Oleh: Abdul Pirol (Dosen IAIN dan Pengurus Ikatan Muballigh Kota Palopo)
Melintas di media sosial, ungkapan “status sebelum imsak.” Kata imsak lazimnya dikaitkan dengan puasa Ramadan. Saat ramadan tiba, beredar pula jadwal imsakiyah.
Memuat informasi mengenai waktu salat dan saat kapan mulai imsak (menahan atau berpuasa) dan berbuka. Masih mengenai jadwal, tertulis untuk wilayah Sulawesi, misalnya, imsak dimulai sekitar 10 (sepuluh) menit dari masuknya waktu salat Subuh. Boleh jadi, umumnya kaum Muslim sudah memahami bahwa waktu 10 (sepuluh) menit itu hanyalah waktu berjaga-jaga.
Semacam peringatan, yang jika azan subuh sudah dikumandangkan barulah “imsak” atau menahan yang sesungguhnya dimulai. QS. al-Baqarah/2:187 memuat petunjuk kapan batas waktu dimulainya puasa dalam arti menahan makan dan minum. Kalimat “status sebelum imsak,” sebagaimana judul, sepintas tidak memiliki konsekuensi khususnya pada ibadah puasa yang dikerjakan.
Tapi, melihat konteksnya dapat memberi makna tertentu yang dapat dikategorikan “keliru” atau salah.
Dampak ikutannya akan berpengaruh pada puasa: keabsahan dan nilai pahala yang dapat diperoleh.
Ungkapan “status sebelum imsak” memiliki kekeliruan dalam memahami makna imsak atau puasa. Ia seolah ingin mengatakan bahwa status yang diunggah itu, meskipun memuat informasi bohong, karena diupload “sebelum” imsak menjadi tidak masalah.
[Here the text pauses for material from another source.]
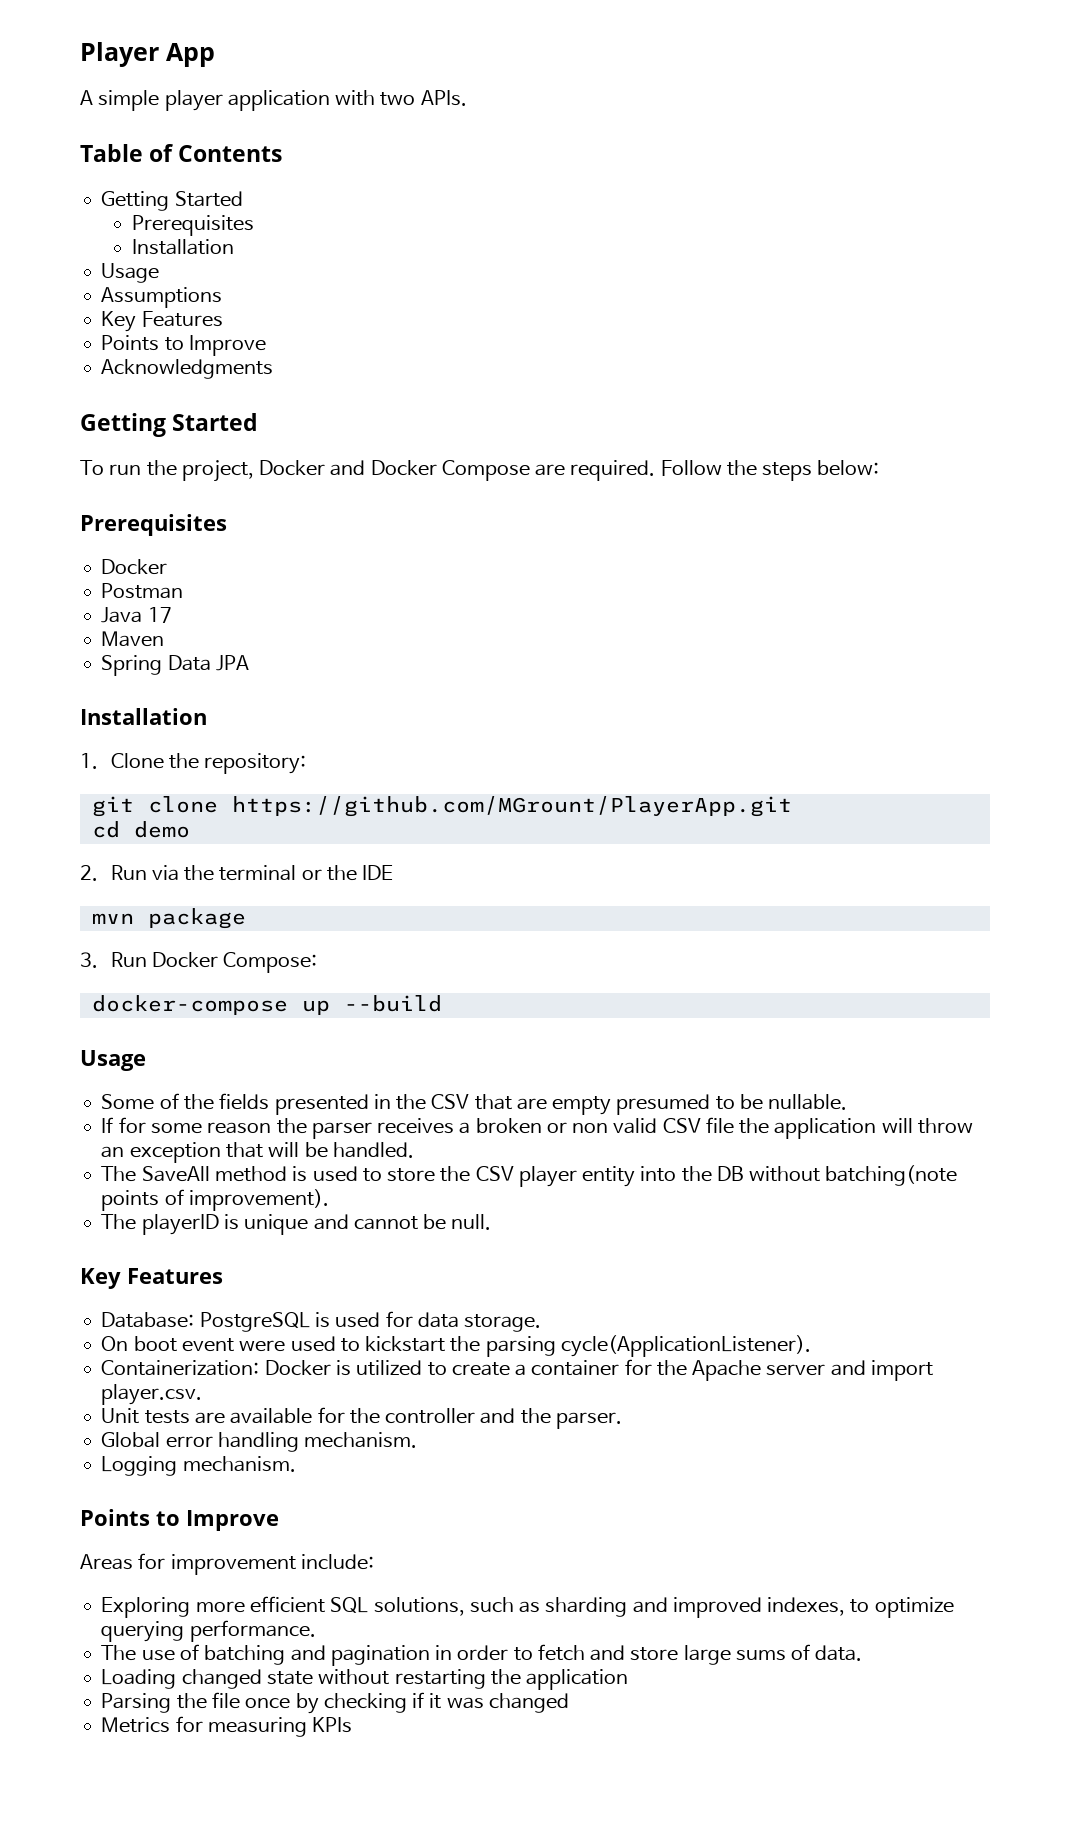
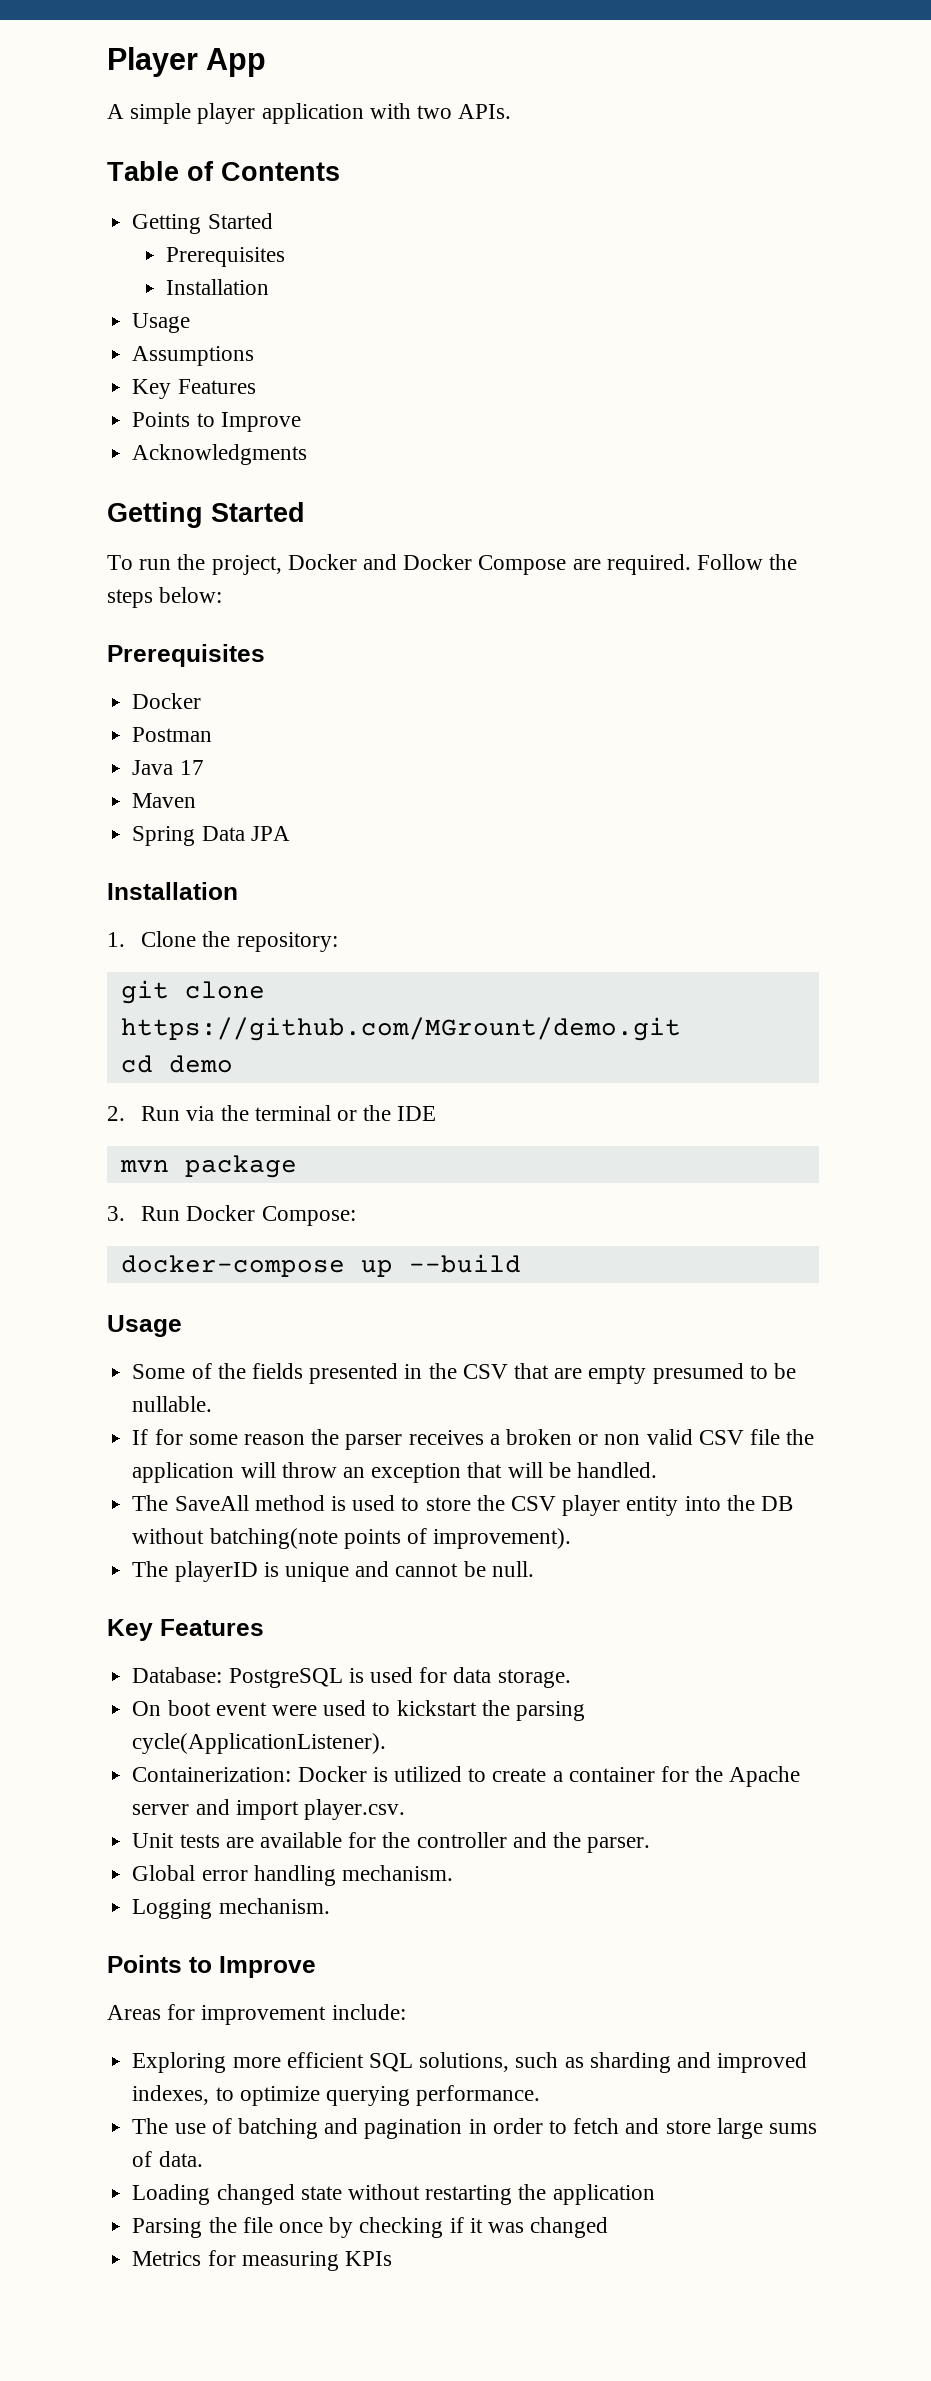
- git clone https://github.com/MGrount/PlayerApp.git
+ git clone https://github.com/MGrount/demo.git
Dengan kata lain, unggahan itu meskipun memuat sesuatu yang dapat mengganggu makna puasa, tetapi karena diupload sebelum imsak, tidak akan merusak puasanya.
Status seperti tersebut, tidaklah sejalan dengan kandungan makna berpuasa. Secara formal, memang dinyatakan bahwa waktu berpuasa itu, sejak terbit fajar (subuh) hingga terbenamnya matahari (maghrib).
Pada kurun waktu tersebut, tidak boleh makan atau minum dan melakukan perbuatan yang membatalkan. Akan tetapi, puasa yang berhasil menuntut agar ucapan dan perilaku orang yang berpuasa mencakup keseluruhan waktu.
Melampaui masa berpuasa formal antara subuh dan maghrib. Suatu kekeliruan, jika memahami di luar waktu imsak, boleh melakukan hal yang dilarang yang dapat merusak puasa, seperti berdusta, menipu, dan melakukan perbuatan maksiat.
Puasa seharusnya dipahami bertujuan membentuk pribadi yang berintegritas. Pribadi utuh yang hidup kesehariannya dibingkai oleh sikap takwa. Karenanya, meskipun sudah berbuka, ia tetap menghindari perbuatan yang dilarang. Begitulah signifikansi berpuasa. Wallahu a’lam. (***)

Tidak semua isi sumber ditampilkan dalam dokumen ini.